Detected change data
★ ★ ★ ★

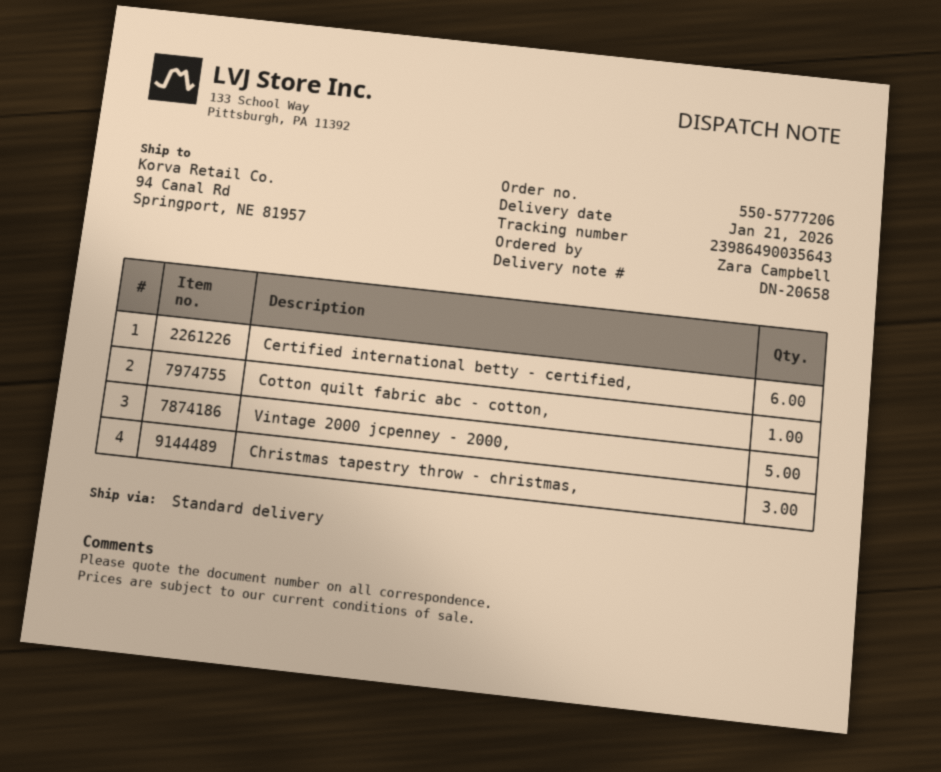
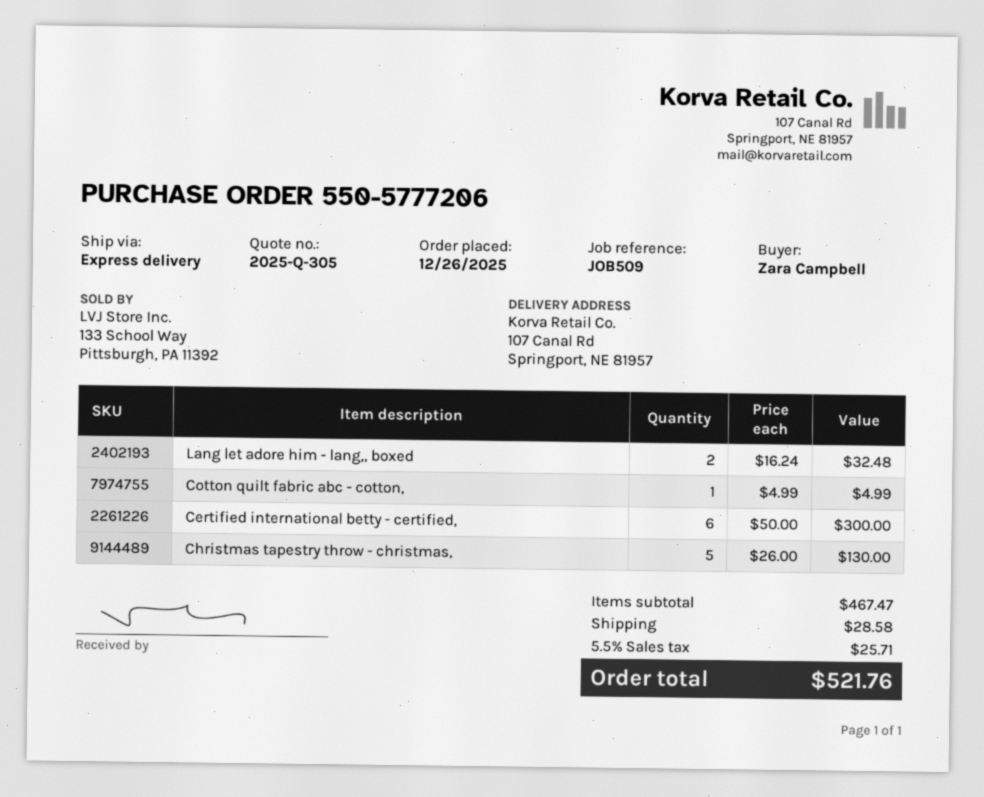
shipping method: standard -> express
ship to: 94 Canal Rd, Springport, NE 81957 -> 107 Canal Rd, Springport, NE 81957
Vintage 2000 jcpenney - 2000,: 5 -> none
Christmas tapestry throw - christmas,: 3 -> 5
Lang let adore him - lang,, boxed: none -> 2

★ ★ ★ ★

Each line above should be printed again exactly, though the pictures should not be.

shipping method: standard -> express
ship to: 94 Canal Rd, Springport, NE 81957 -> 107 Canal Rd, Springport, NE 81957
Vintage 2000 jcpenney - 2000,: 5 -> none
Christmas tapestry throw - christmas,: 3 -> 5
Lang let adore him - lang,, boxed: none -> 2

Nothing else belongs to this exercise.